_DATA FOR THIS EXERCISE_

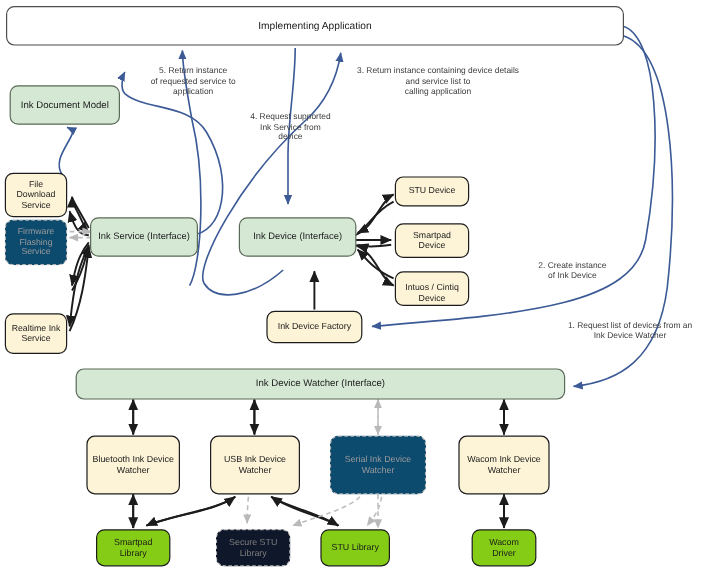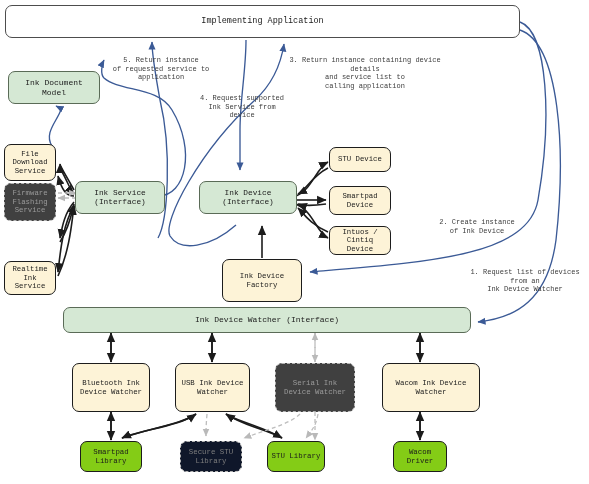--- a/index.html
+++ b/index.html
@@ -12,7 +12,7 @@
     width: 589px;
     height: 484px;
     background: #ffffff;
-    font-family: Liberation Mono, monospace;
+    font-family: Liberation Sans, sans-serif;
     overflow: hidden;
   }
   svg.wires {

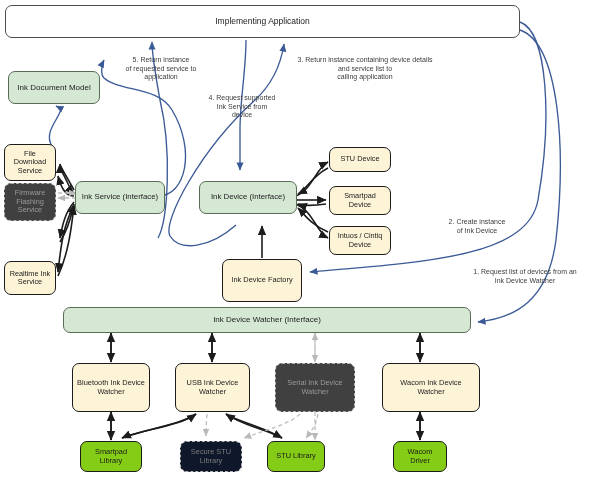--- a/index.html
+++ b/index.html
@@ -52,7 +52,7 @@
     border: 1.3px solid #4d4d4d;
   }
   .ghost {
-    background: #404040;
+    background: #0c4a6e;
     border: 1.3px dashed #b3b3b3;
     color: #9a9a9a;
   }

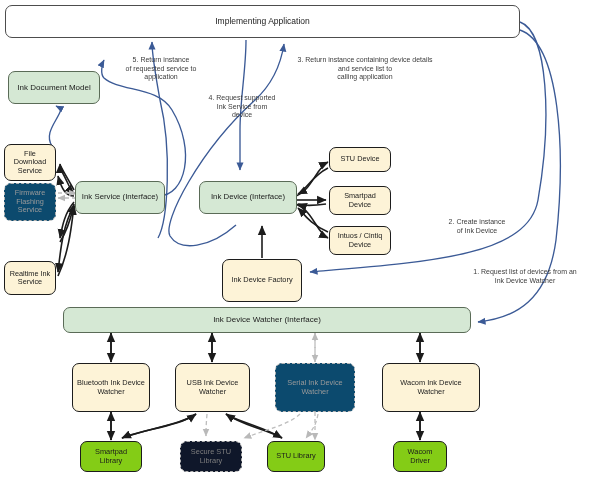--- a/index.html
+++ b/index.html
@@ -195,7 +195,7 @@
     <span>Smartpad
 Device</span>
   </div>
-  <div class="node yellow" style="left:329px; top:226px; width:62px; height:29px; font-size:7.3px;">
+  <div class="node yellow" style="left:329px; top:226px; width:62px; height:29px; font-size:7.3px;align-items:flex-end;">
     <span>Intuos /
 Cintiq Device</span>
   </div>

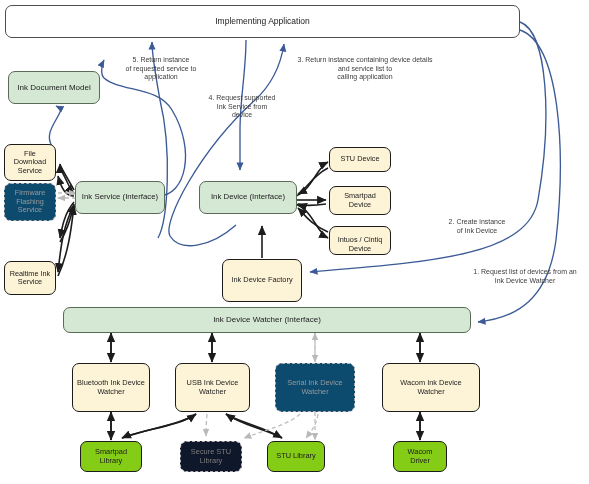--- a/index.html
+++ b/index.html
@@ -200,7 +200,7 @@
 Cintiq Device</span>
   </div>
 
-  <div class="node yellow" style="left:222px; top:259px; width:80px; height:43px; font-size:7.4px;">
+  <div class="node yellow" style="left:222px; top:259px; width:80px; height:27px; font-size:7.4px;">
     <span>Ink Device Factory</span>
   </div>
 

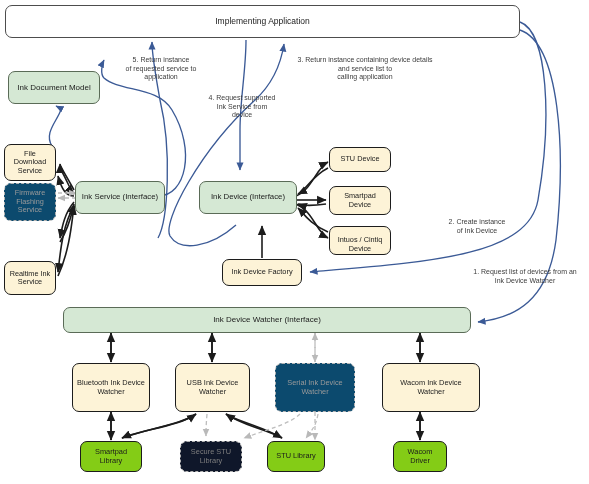--- a/index.html
+++ b/index.html
@@ -220,7 +220,7 @@
     <span>Serial Ink Device
 Watcher</span>
   </div>
-  <div class="node yellow" style="left:382px; top:363px; width:98px; height:49px; font-size:7.4px;">
+  <div class="node yellow" style="left:382px; top:363px; width:76px; height:49px; font-size:7.4px;">
     <span>Wacom Ink Device
 Watcher</span>
   </div>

_WORK REQUEST_
Among the entries above, identify all lines with "style" and copy them.

_ANSWER FOR THIS EXERCISE_
-  <div class="node yellow" style="left:329px; top:226px; width:62px; height:29px; font-size:7.3px;">
+  <div class="node yellow" style="left:329px; top:226px; width:62px; height:29px; font-size:7.3px;align-items:flex-end;">
-  <div class="node yellow" style="left:222px; top:259px; width:80px; height:43px; font-size:7.4px;">
+  <div class="node yellow" style="left:222px; top:259px; width:80px; height:27px; font-size:7.4px;">
-  <div class="node yellow" style="left:382px; top:363px; width:98px; height:49px; font-size:7.4px;">
+  <div class="node yellow" style="left:382px; top:363px; width:76px; height:49px; font-size:7.4px;">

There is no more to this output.